Capital gains are the profits from selling an asset for more than you paid. Short-term capital gains apply to assets held for one year or less and are taxed at your ordinary income tax rate (10% to 37% depending on your bracket). Long-term capital gains apply to assets held for more than one year and are taxed at preferential rates of 0%, 15%, or 20%. For most options traders, nearly all profits are short-term because options are rarely held for longer than a year.
Why It Matters
The difference between short-term and long-term tax rates can be dramatic. A trader in the 32% federal bracket pays 32 cents in tax on every dollar of short-term gain but only 15 cents on long-term gains. That is more than double the tax rate. On $50,000 in annual options profits, the difference is $8,500 in additional tax.
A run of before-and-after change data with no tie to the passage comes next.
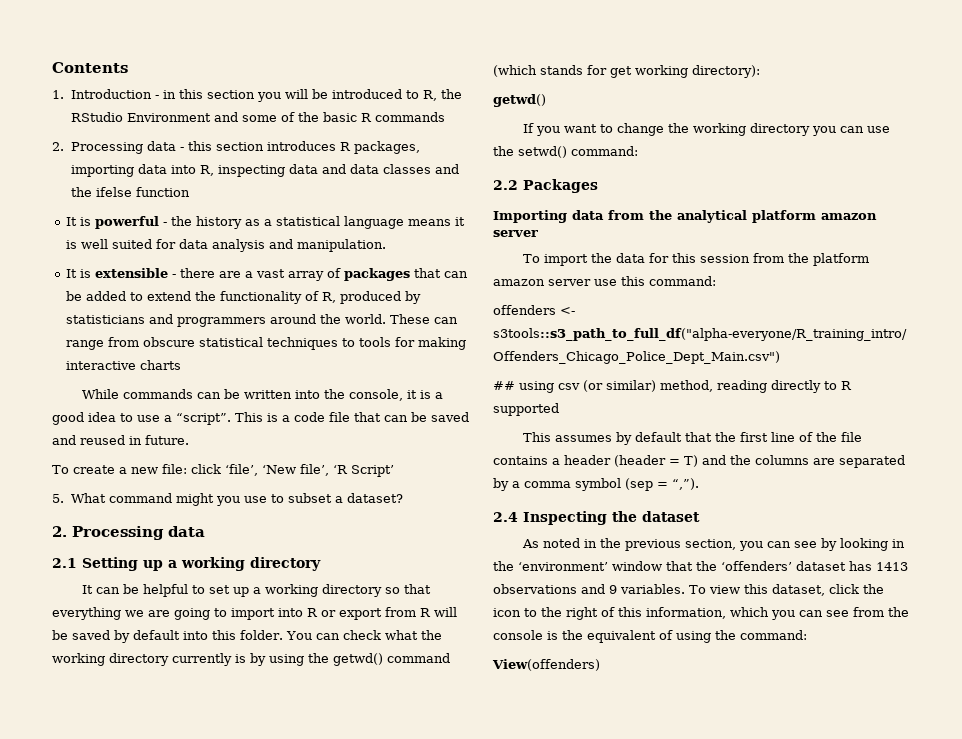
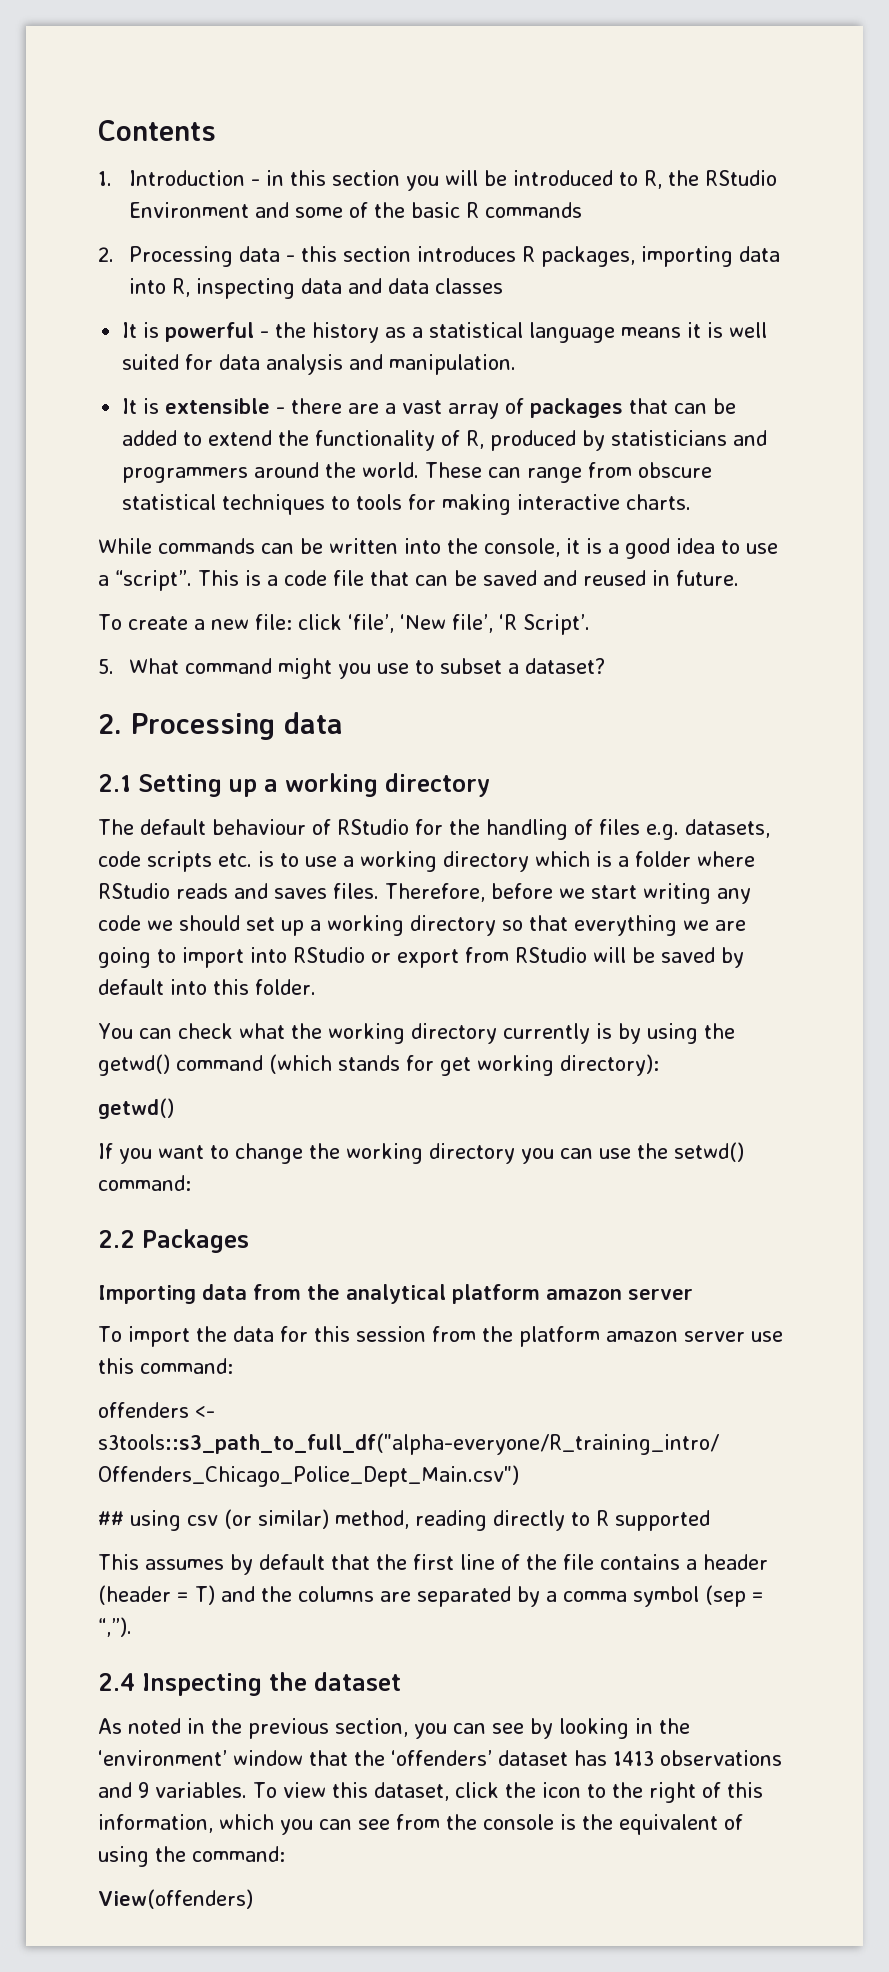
- 2. Processing data - this section introduces R packages, importing data into R, inspecting data and data classes and the ifelse function
+ 2. Processing data - this section introduces R packages, importing data into R, inspecting data and data classes
- These can range from obscure statistical techniques to tools for making interactive charts
+ These can range from obscure statistical techniques to tools for making interactive charts.
- To create a new file: click ‘file’, ‘New file’, ‘R Script’
+ To create a new file: click ‘file’, ‘New file’, ‘R Script’.
- It can be helpful to set up a working directory so that everything we are going to import into R or export from R will be saved by default into this folder. You can check what the working directory currently is by using the getwd() command (which stands for get working directory):
+ The default behaviour of RStudio for the handling of files e.g. datasets, code scripts etc. is to use a working directory which is a folder where RStudio reads and saves files. Therefore, before we start writing any code we should set up a working directory so that everything we are going to import into RStudio or export from RStudio will be saved by default into this folder.
+ You can check what the working directory currently is by using the getwd() command (which stands for get working directory):

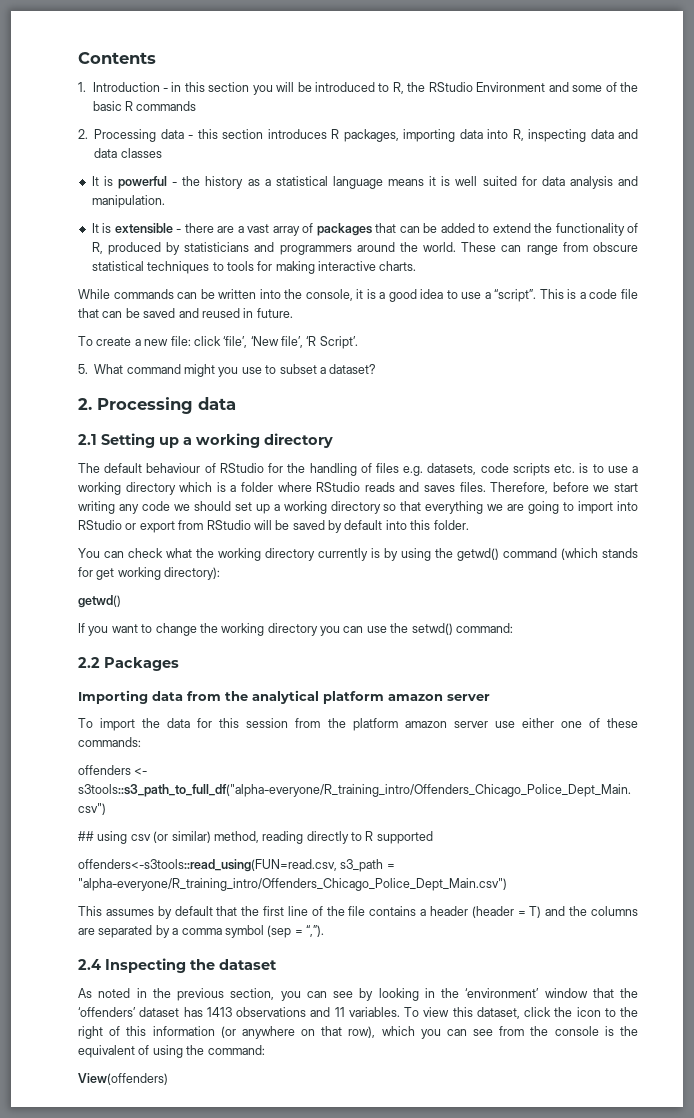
- To import the data for this session from the platform amazon server use this command:
+ To import the data for this session from the platform amazon server use either one of these commands:
+ offenders<-s3tools::read_using(FUN=read.csv, s3_path = "alpha-everyone/R_training_intro/Offenders_Chicago_Police_Dept_Main.csv")
- As noted in the previous section, you can see by looking in the ‘environment’ window that the ‘offenders’ dataset has 1413 observations and 9 variables.
+ As noted in the previous section, you can see by looking in the ‘environment’ window that the ‘offenders’ dataset has 1413 observations and 11 variables.
- To view this dataset, click the icon to the right of this information, which you can see from the console is the equivalent of using the command:
+ To view this dataset, click the icon to the right of this information (or anywhere on that row), which you can see from the console is the equivalent of using the command:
This rate difference is why Section 1256 contracts (index options like SPX) are so popular with active traders — they receive the 60/40 blended rate regardless of holding period. It is also why LEAPS (options with more than one year to expiration) have a unique tax consideration: if held for over one year, their gains can qualify as long-term.
How It Works
2024-2025 long-term capital gains rates:
- 0%: Single filers with taxable income up to ~$47,000; married filing jointly up to ~$94,000
- 15%: Single filers up to ~$518,000; married filing jointly up to ~$583,000
- 20%: Above those thresholds
Short-term capital gains rates: Same as your ordinary income tax brackets: 10%, 12%, 22%, 24%, 32%, 35%, or 37% depending on total taxable income.
How this applies to options:
- Most options trades (held days to weeks): Short-term capital gains. Taxed at your full ordinary income rate.
- LEAPS held over one year: If you buy a LEAPS call and hold it for more than 12 months before selling, the gain qualifies as long-term. This is one of the few ways to get long-term treatment on options.
- Section 1256 index options: Receive 60% long-term / 40% short-term treatment automatically, regardless of how long you held the position. This makes every trade partially long-term.
- Covered calls: Complex rules. If the covered call is "qualified" (sufficiently out-of-the-money), it does not affect the stock's holding period. If "unqualified" (too close to the money), it can suspend or restart the holding period on the stock, potentially converting a long-term stock gain to short-term.
State taxes add up: Most states also tax capital gains. California adds up to 13.3%, New York City up to 12.7%. A trader in California earning $100,000 in short-term options profits could face a combined federal and state rate above 45%.
Strategies to minimize the tax bite:
- Trade index options (SPX, NDX, RUT) for 60/40 treatment.
- Hold LEAPS for over one year when possible.
- Trade in tax-advantaged accounts (IRA, Roth IRA) where gains are deferred or tax-free.
- Harvest losses strategically at year-end to offset gains (watch the wash sale rule).
Quick Example
You made $30,000 in options profits this year. You are in the 24% federal bracket and live in a state with 5% income tax. If all gains are short-term: $30,000 x 29% = $8,700 in tax. If you had traded SPX instead and received 60/40 treatment: ($18,000 x 15%) + ($12,000 x 24%) + ($30,000 x 5%) = $2,700 + $2,880 + $1,500 = $7,080 in tax. The 60/40 treatment saved you $1,620 on the same profits.